Conducting Disaster Recovery Drills
DR Drill is planned verification of team's ability to restore application from standby state. Organizations that never conducted drills discover runbook problems only during real incidents. That's poor timing for discoveries.
Why Regular Drills Are Needed
Backups not verified are illusion of security. Typical surprises on first DR Drill:
- Backup exists, but recovery takes 6 hours instead of expected 30 minutes
- Config files stored only on primary server, not included in backup
- Secrets (API keys, certificates) stored in people's heads, not in Vault/Secrets Manager
- Runbook describes outdated infrastructure
- Team doesn't know who decides on DR activation
Types of Drills
Tabletop Exercise. Discuss scenario without real execution. Team goes through runbook steps verbally. Reveals gaps in documentation and responsibility. 2-3 hours, no risks.
Functional Exercise. Real execution of individual DR components: restore DB from backup, verify DNS failover, spin up environment from Terraform. Risk: minimal if done in staging.
Full-Scale Drill. Complete disaster simulation: intentional primary infrastructure shutdown, full switchover to DR Site.
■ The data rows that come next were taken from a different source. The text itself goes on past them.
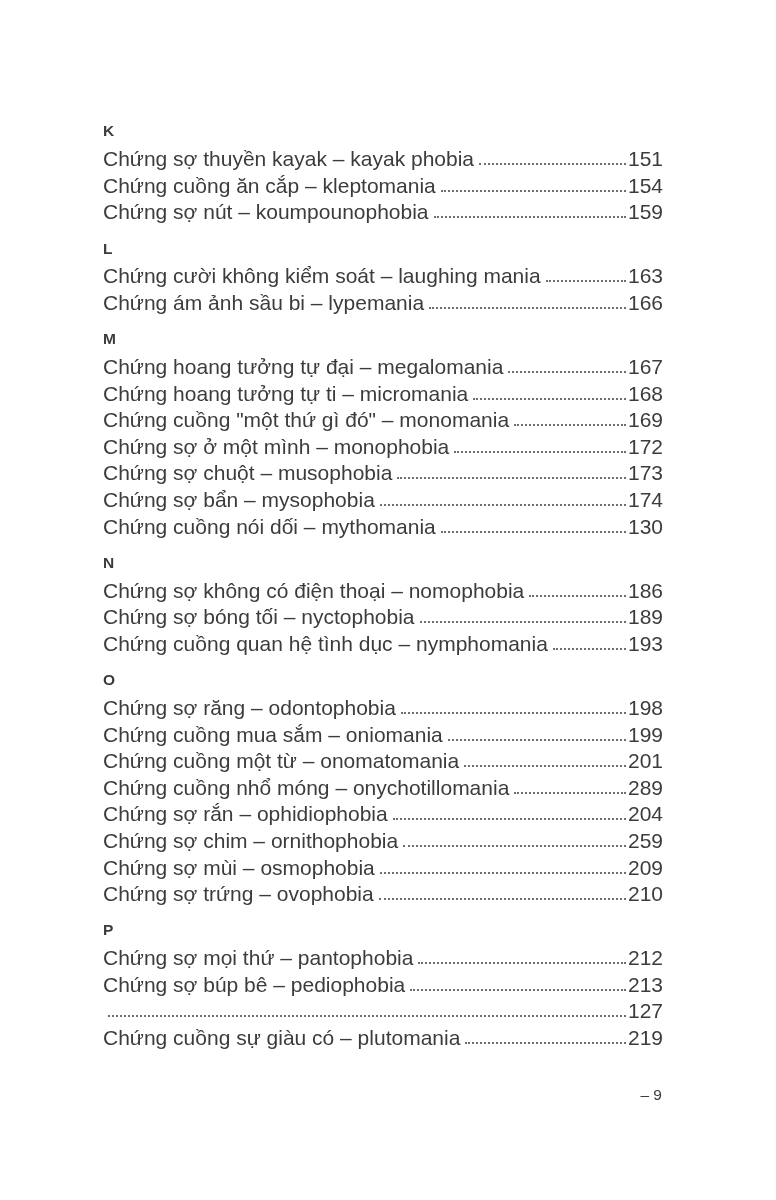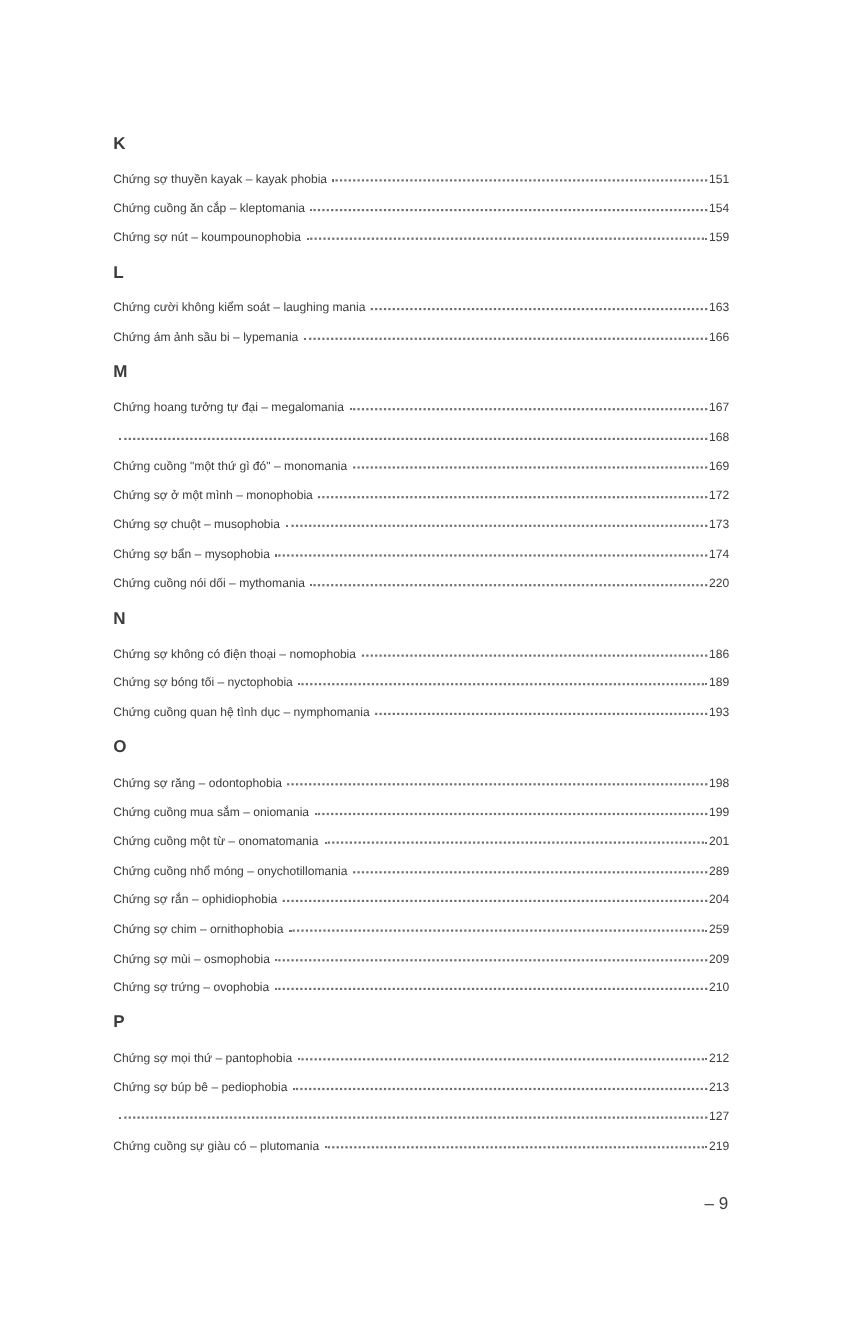--- a/index.html
+++ b/index.html
@@ -36,21 +36,21 @@
     margin-top: 11px;
     letter-spacing: 0.2px;
   }
   .section-letter:first-child {
     margin-top: 0;
   }
   .entry {
     display: flex;
     align-items: flex-end;
     height: 26.6px;
-    font-size: 11px;
+    font-size: 21px;
     line-height: 1;
   }
   .entry .title {
     white-space: nowrap;
     padding-bottom: 2px;
   }
   .entry .dots {
     flex: 1 1 auto;
     border-bottom: 2px dotted #6e6e6e;
     margin: 0 2px 6px 5px;
@@ -101,20 +101,21 @@
         <span class="dots"></span>
         <span class="pagenum">166</span>
       </div>
       <div class="section-letter">M</div>
       <div class="entry">
         <span class="title">Chứng hoang tưởng tự đại – megalomania</span>
         <span class="dots"></span>
         <span class="pagenum">167</span>
       </div>
       <div class="entry">
+        <span class="title">Chứng hoang tưởng tự ti – micromania</span>
         <span class="dots"></span>
         <span class="pagenum">168</span>
       </div>
       <div class="entry">
         <span class="title">Chứng cuồng "một thứ gì đó" – monomania</span>
         <span class="dots"></span>
         <span class="pagenum">169</span>
       </div>
       <div class="entry">
         <span class="title">Chứng sợ ở một mình – monophobia</span>
@@ -127,21 +128,21 @@
         <span class="pagenum">173</span>
       </div>
       <div class="entry">
         <span class="title">Chứng sợ bẩn – mysophobia</span>
         <span class="dots"></span>
         <span class="pagenum">174</span>
       </div>
       <div class="entry">
         <span class="title">Chứng cuồng nói dối – mythomania</span>
         <span class="dots"></span>
-        <span class="pagenum">220</span>
+        <span class="pagenum">130</span>
       </div>
       <div class="section-letter">N</div>
       <div class="entry">
         <span class="title">Chứng sợ không có điện thoại – nomophobia</span>
         <span class="dots"></span>
         <span class="pagenum">186</span>
       </div>
       <div class="entry">
         <span class="title">Chứng sợ bóng tối – nyctophobia</span>
         <span class="dots"></span>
Conducted during off-hours (usually night or weekends) with pre-agreed maintenance window.
Drill Preparation
At least one week before Drill:
- Refresh runbook (verify commands work on current infrastructure)
- Confirm backups are fresh and uncorrupted
- Assign roles: incident manager, technical lead, observer (records time and deviations)
- Coordinate window with business (for full-scale drill)
- Prepare success metrics: target RTO/RPO
Testing Scenarios
| Scenario | What We Test |
|---|---|
| Primary DB failure, promote replica | Promotion time, application correctness |
| Primary server loss | DNS failover, switch time |
| Data corruption (accidental delete) | PITR recovery, RPO |
| Complete region/DC loss | Spin up from IaC + data from DR Site |
| Secret compromise | Rotate all credentials, time |
Full-Scale Drill Process
Before start (T-60 minutes):
- All participants online, roles assigned
- Monitoring in separate window for observer
- Initial state documented (dashboard screenshots)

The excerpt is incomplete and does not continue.